Our kitchen cabinets are not 3/4, they are 1/2. They're 40 years old and have held up well, but they're hardwood. I have checked into sandeply in the past and the reason I haven't used it is because people say it doesn't take stain well. Before you invest in a bunch of boards you should make sure the stain you have in mind can work.


----------



## realcowtown_eric (Feb 4, 2013)

a dichotomy…...dilemma ro be sure. Want it cheap, but wanting top grade mtls to mtach the antiques in the rest of the house. Time to reexamine priorities.

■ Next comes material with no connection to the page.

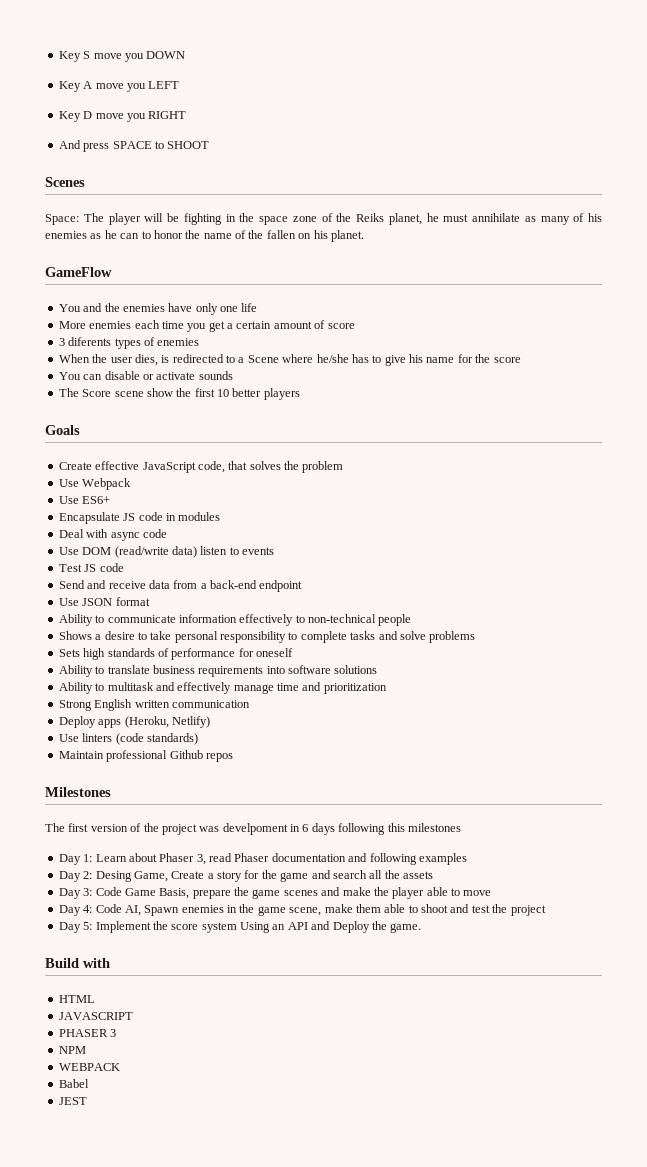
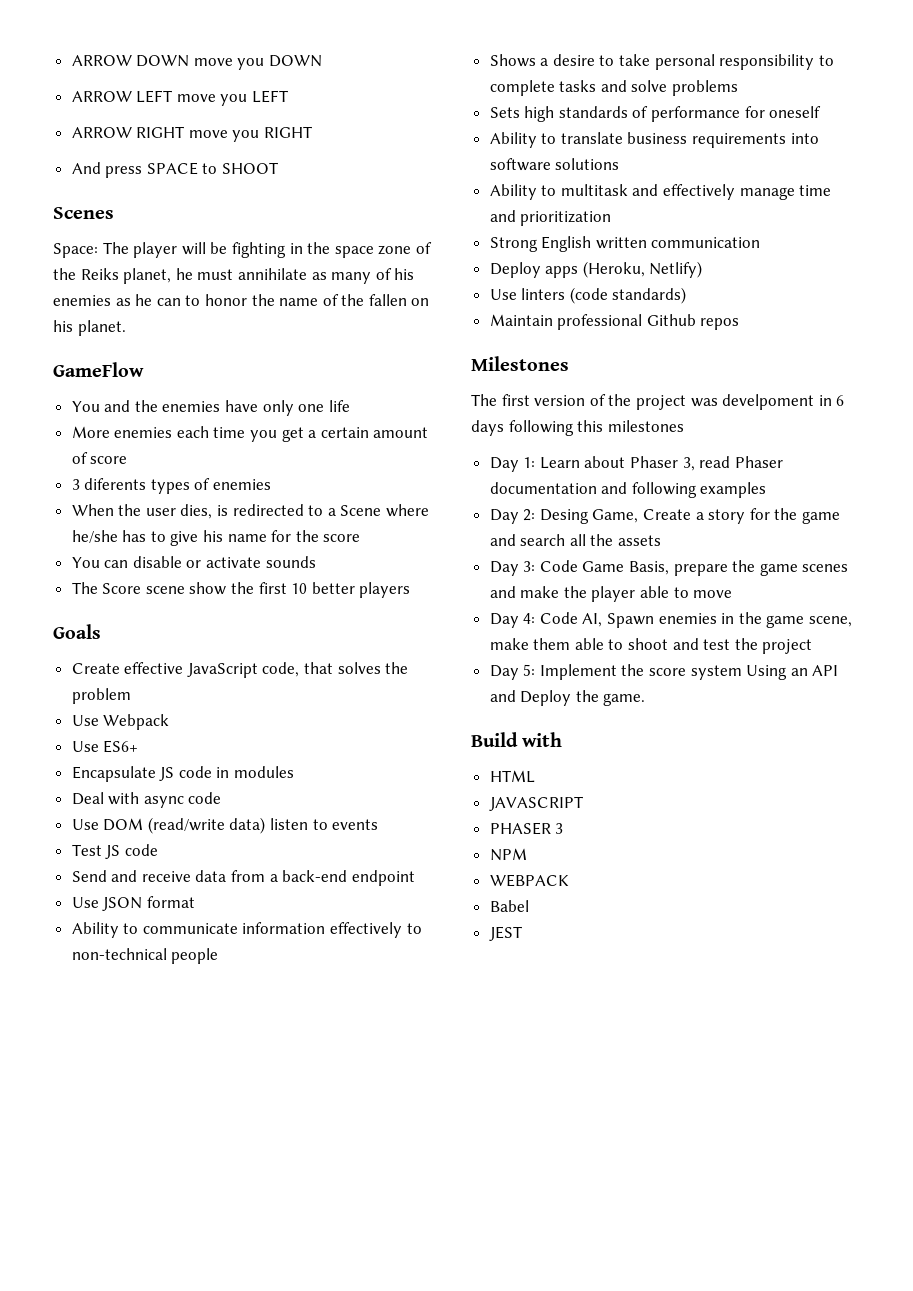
[58,51,91,62] Key S -> [71,55,190,67] ARROW DOWN
[58,81,93,92] Key A -> [71,90,173,103] ARROW LEFT
[58,111,93,122] Key D -> [71,126,185,138] ARROW RIGHT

Cabinet boxes are cabinet boxes. The fronts are what makes the appearance. 5/8 Melamine in maple, white or some other colour is the only way to go. Use face frame or European hinge/door systen

OK, you could go to 3/4 prefinished ply, but shake my head why would you want to do that???? what does yer wife say….white cabinet interiors reflect so much more light inside the cabinets.

I echo yer comments on the ikeda cabinets. Often times wonder how plastic levellers woudl hold up with granite ctops, when the point loads ai'nt on the joists. Prefer ladder kicks myself.

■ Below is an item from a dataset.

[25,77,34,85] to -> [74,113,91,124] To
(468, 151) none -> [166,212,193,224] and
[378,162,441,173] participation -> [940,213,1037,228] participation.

But your can be wasting yer cash opting for "wood interiors" cause either someone says thats what yer getting (and charges you more for that) and you find out it's wood grained melamine on particle board, or you pay through the nose for the finishing. Seen that before.

I personally think you might possibly be barking up the wrong tree here if you don't pay attention to the details.,but maybe you want to pay the difference….

But you may think yer paying for wood, but just gettin wood grained Melamine! dubble check that

If it was my kitchen I would not be adverse to melamine. It's been defacto box material x 25 years or more.

Your focus might be better directed to the finishes of the fronts. durability of finish, warranties of durability etc. after all boxes are boxes….

The sticker shock between wood grained melamine box interiors and custom finished wood interiors is possibly a "rationalization point" that you need to pay attention to.

Just my thoughts.

Up to you and SEMBO (she who must be obeyed!)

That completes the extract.